### Work instruction
Below are the entries. Transcribe exactly the lines from the one with "Remerciement naissance Brin" through the one with "total: 36.76 -> 36.28", ends included, and leave out all others.

### Available data
##########

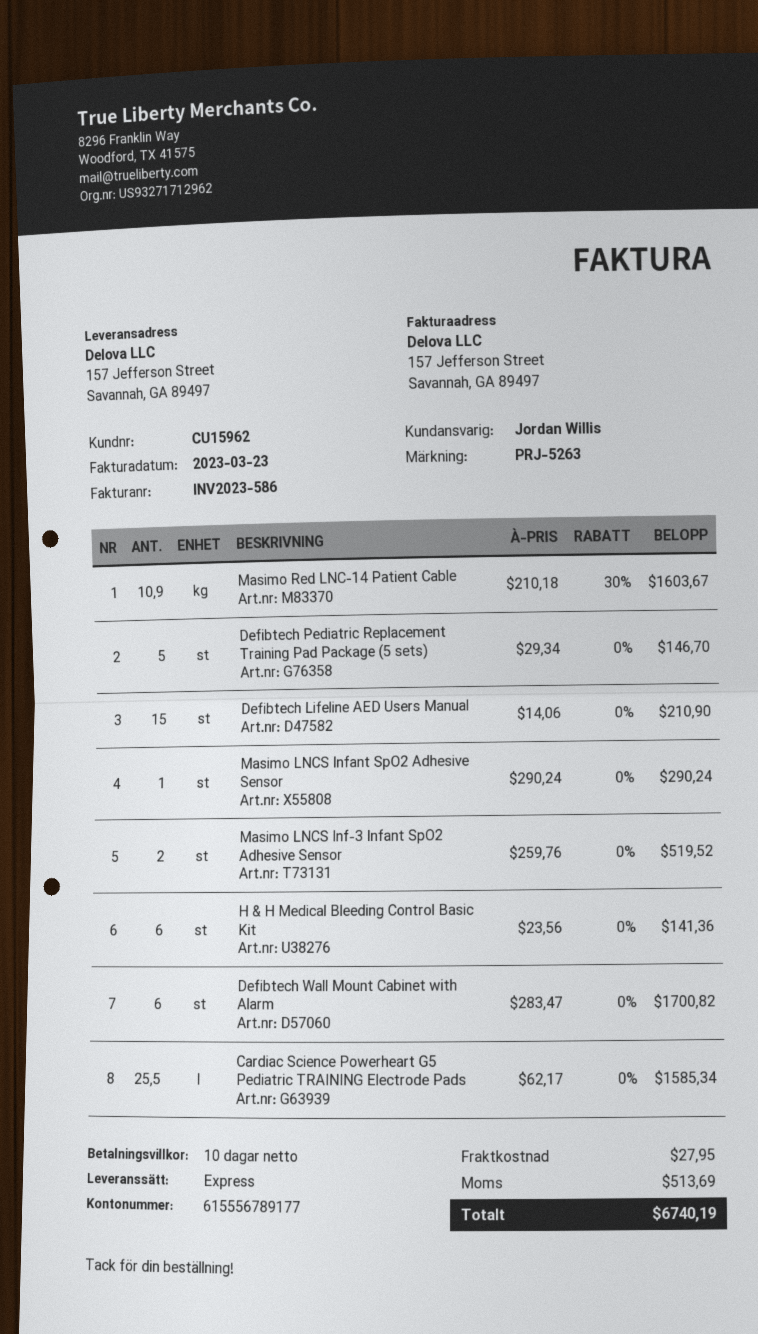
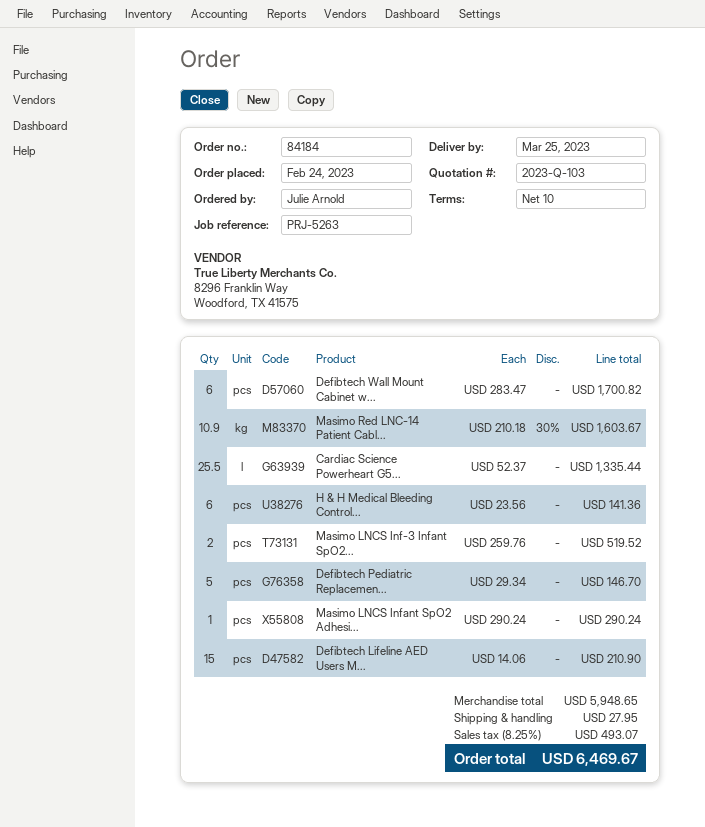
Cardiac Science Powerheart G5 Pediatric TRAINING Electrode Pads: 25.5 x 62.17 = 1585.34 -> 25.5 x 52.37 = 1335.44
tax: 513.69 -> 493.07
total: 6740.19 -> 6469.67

##########

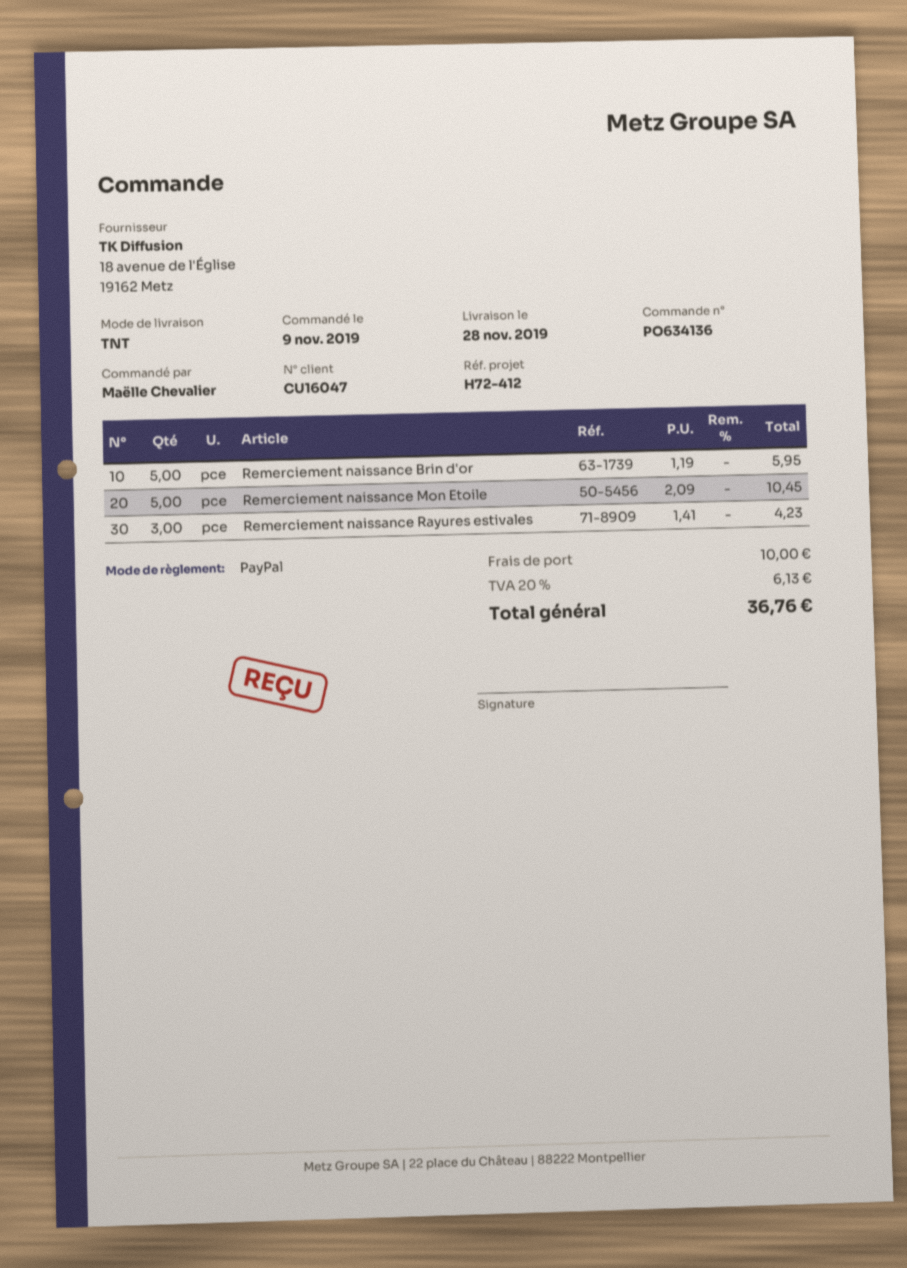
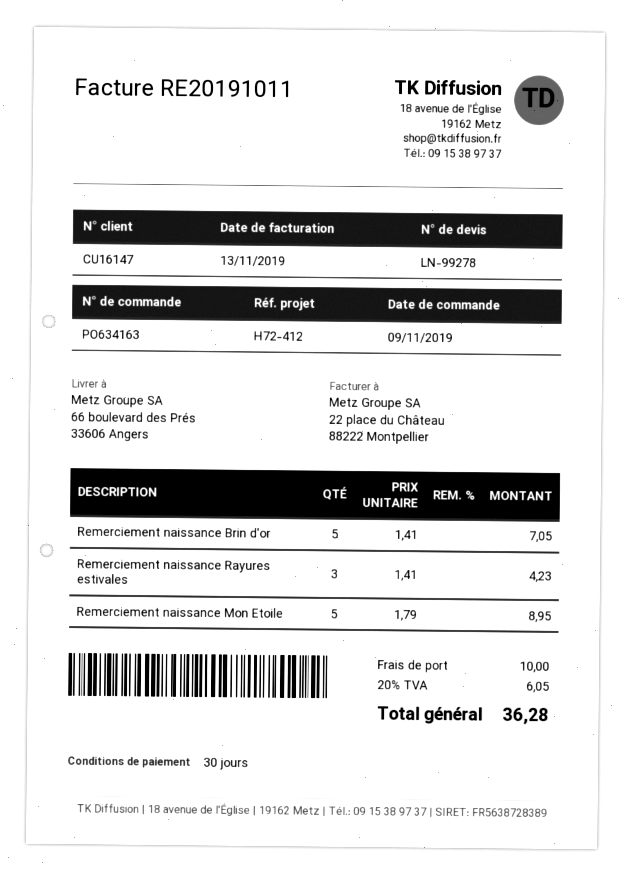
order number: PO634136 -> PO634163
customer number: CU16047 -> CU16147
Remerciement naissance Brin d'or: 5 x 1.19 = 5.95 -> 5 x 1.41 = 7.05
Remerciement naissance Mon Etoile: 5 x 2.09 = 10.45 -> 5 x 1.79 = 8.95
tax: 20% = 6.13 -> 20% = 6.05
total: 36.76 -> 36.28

##########

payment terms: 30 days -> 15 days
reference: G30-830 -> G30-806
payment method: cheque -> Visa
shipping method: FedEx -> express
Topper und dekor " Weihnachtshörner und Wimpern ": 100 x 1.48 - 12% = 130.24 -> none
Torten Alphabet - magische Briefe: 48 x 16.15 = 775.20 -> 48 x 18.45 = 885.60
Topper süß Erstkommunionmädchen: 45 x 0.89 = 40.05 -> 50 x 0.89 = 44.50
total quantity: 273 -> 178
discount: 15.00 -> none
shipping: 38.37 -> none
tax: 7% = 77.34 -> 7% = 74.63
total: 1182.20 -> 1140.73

##########

### Response to this exercise
Remerciement naissance Brin d'or: 5 x 1.19 = 5.95 -> 5 x 1.41 = 7.05
Remerciement naissance Mon Etoile: 5 x 2.09 = 10.45 -> 5 x 1.79 = 8.95
tax: 20% = 6.13 -> 20% = 6.05
total: 36.76 -> 36.28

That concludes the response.